Topics covered in this issue of the Health Law Update include:
An ambulance company, American Medical Response (AMR), fired an employee after she was caught criticizing her supervisor on Facebook. In response to a complaint from the International Brotherhood of Teamsters, the National Labor Relations Board (NLRB) issued a complaint against AMR in which it alleged the firing was illegal because the employee’s Facebook posting constituted a “concerted activity” for the purpose of collective bargaining or other mutual aid or protection with other employees which is a protected activity under the National Labor Relations Act (NLRA) and that AMR’s policies and procedures regarding blogging, Internet posting and communications between employees were overly broad.
AMR’s policy provided that “Employees are prohibited from making disparaging, discriminatory or defamatory comments when discussing the Company or the employee’s superiors, co-workers and/or competitors.”
The case has been closely watched as a test of how much latitude employees have to post comments about their employment from their home computers on social media sites. In a 2008 survey, eight percent of U.S. companies indicated that they had dismissed employees because of Facebook postings. The NLRA allows employees to discuss the terms and conditions of their employment with co-workers and others.
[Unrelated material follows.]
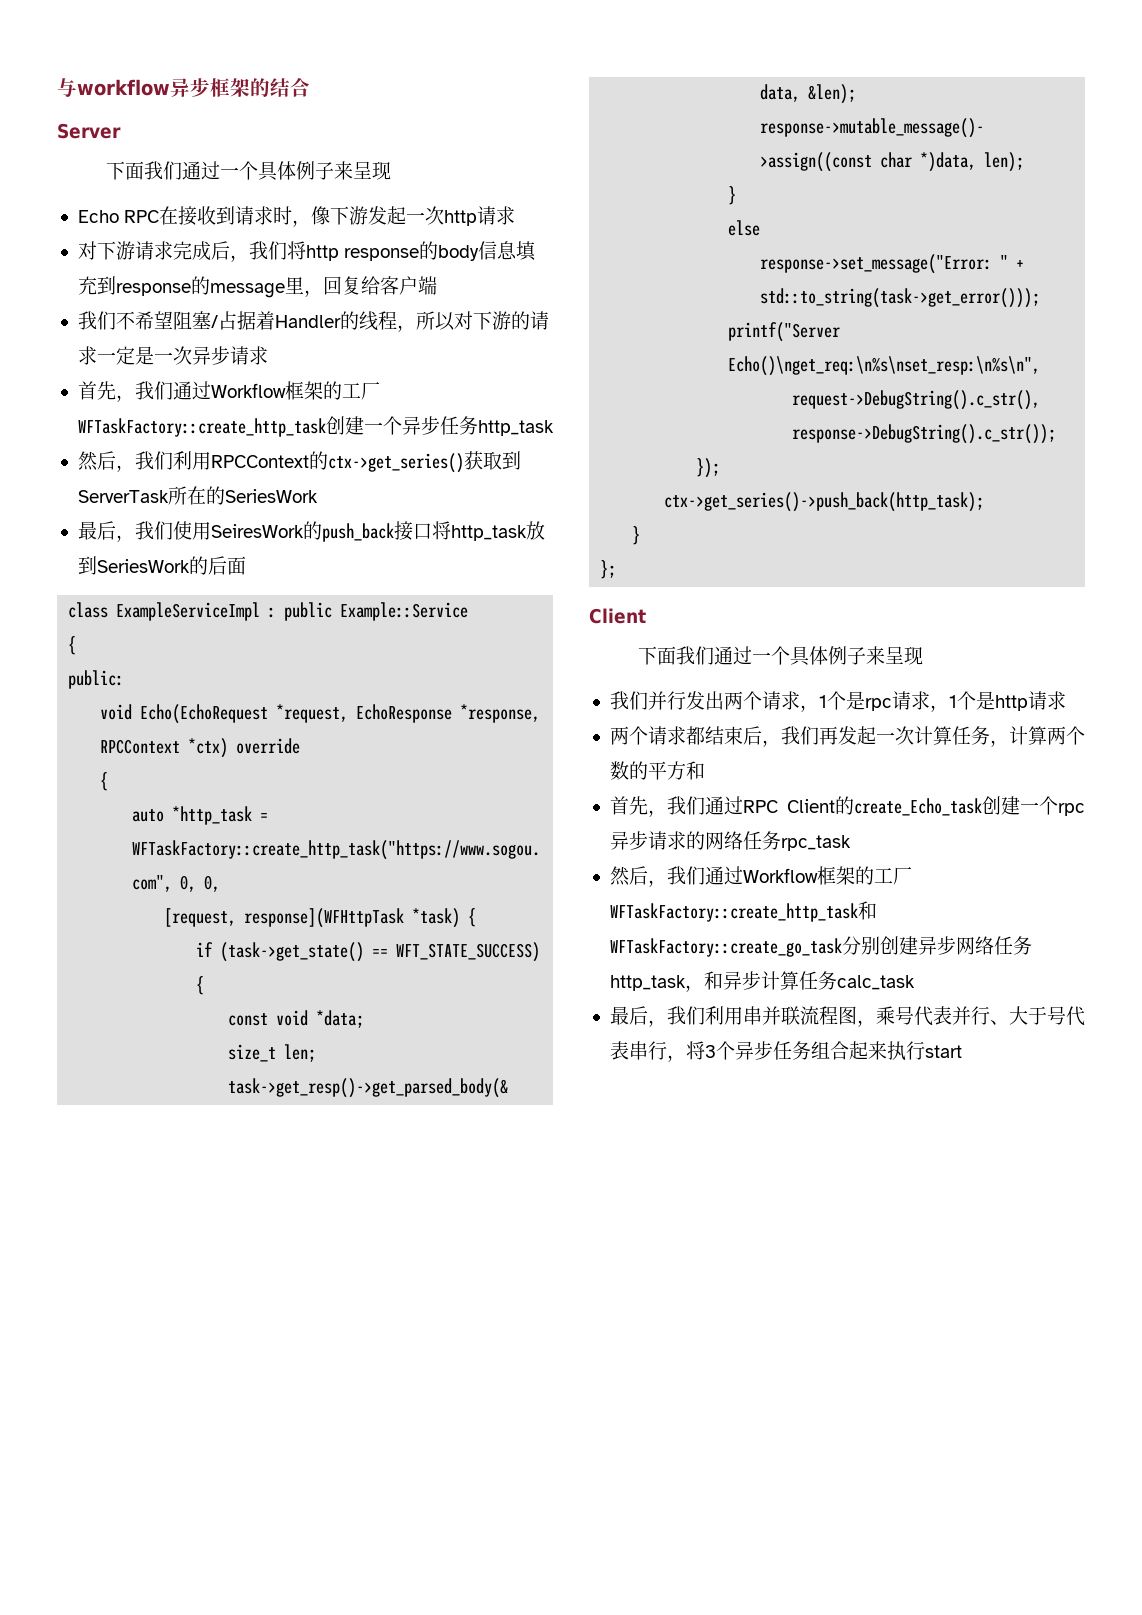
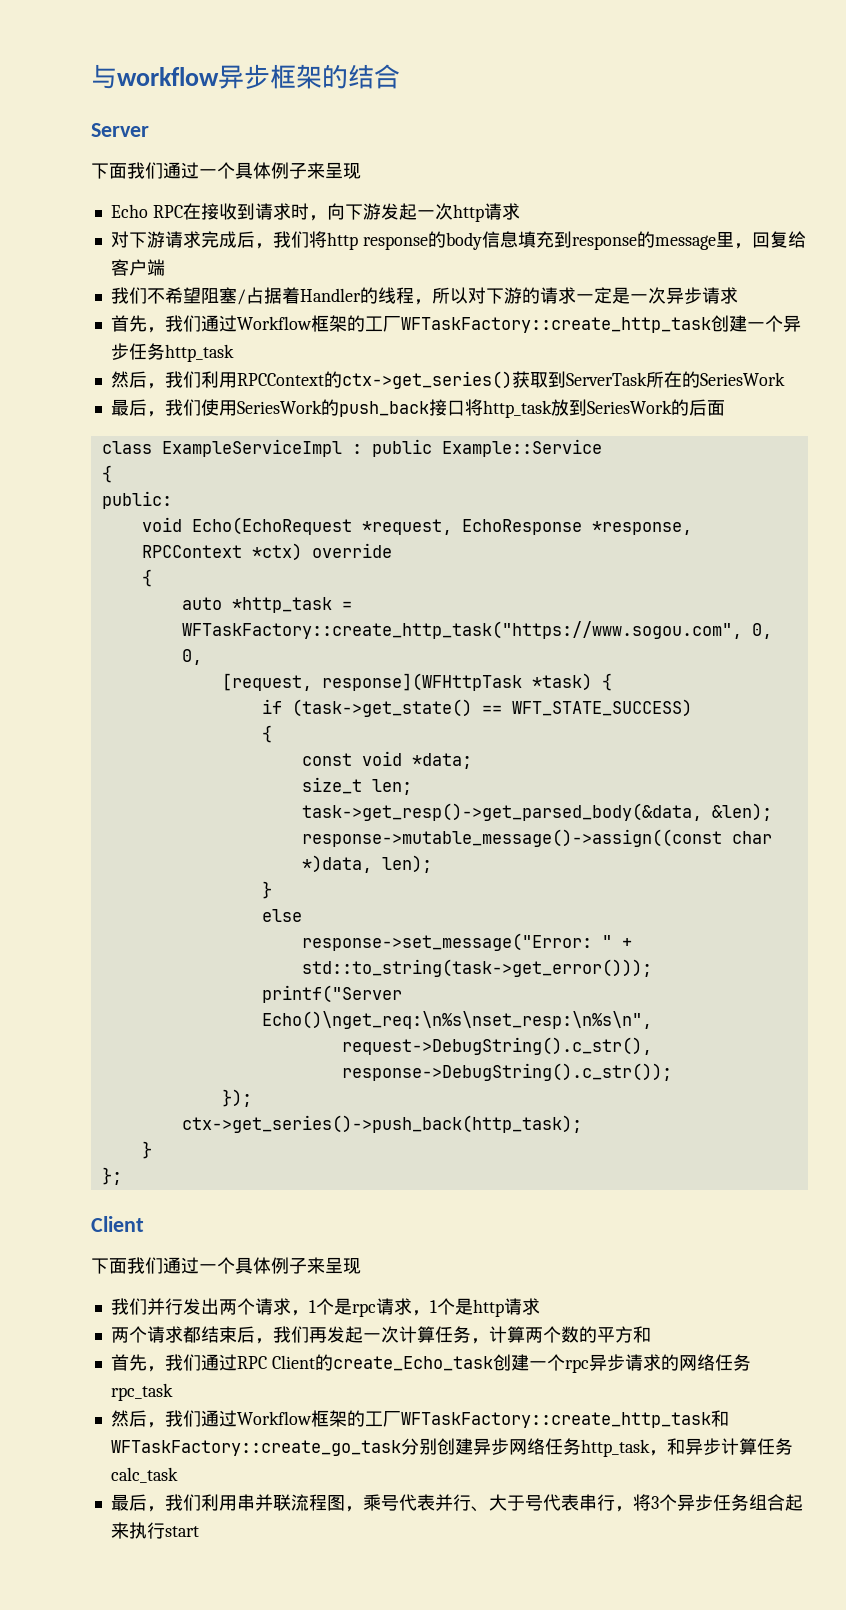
[311,206,331,225] 像 -> [326,203,345,220] 向
[210,524,304,538] SeiresWork -> [236,400,322,414] SeriesWork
In contrast to the AMR case, in a December 2009 memorandum, the NLRB stated that no employee could reasonably construe Sears’ Social Media Policy to prohibit conduct permitted under the NLRA. Sears’ policy provided:
In order to maintain the Company’s reputation and legal standing, the following subjects may not be discussed by associates in any form of social media: Company confidential or proprietary information Confidential or proprietary information of clients, partners, vendors and suppliers Embargoed information such as launch dates, release dates and pending reorganizations Company intellectual property such as drawings, designs, software, ideas and innovation Disparagement of company’s or competitors’ products, services, executive leadership, employees, strategy and business prospects Explicit sexual references Reference to illegal drugs Obscenity or profanity Disparagement of any race, religion, gender, sexual orientation, disability or national origin
In order to maintain the Company’s reputation and legal standing, the following subjects may not be discussed by associates in any form of social media:
The NLRB found that Sears’ policy contained “sufficient examples and an explanation of purpose for a reasonable employee to understand that it prohibits the online sharing of confidential intellectual property or egregiously inappropriate language and not [NLRA] protected complaints about [Sears] or working conditions. The NLRB also pointed out that there had been no evidence that Sears implemented its policy in response to protected activities. Thus, it is clear from the different results in the AMR case and the Sears Memorandum that a provider’s social media policy for employees will be analyzed by the NLRB in a very context-specific manner.
AMR recently settled the NLRB case by agreeing to revise its policies and procedures to ensure that they do not improperly restrict employees from discussing wages, hours and working conditions with co-workers and others while not at work, and that they would not discipline or discharge employees for engaging in such discussions.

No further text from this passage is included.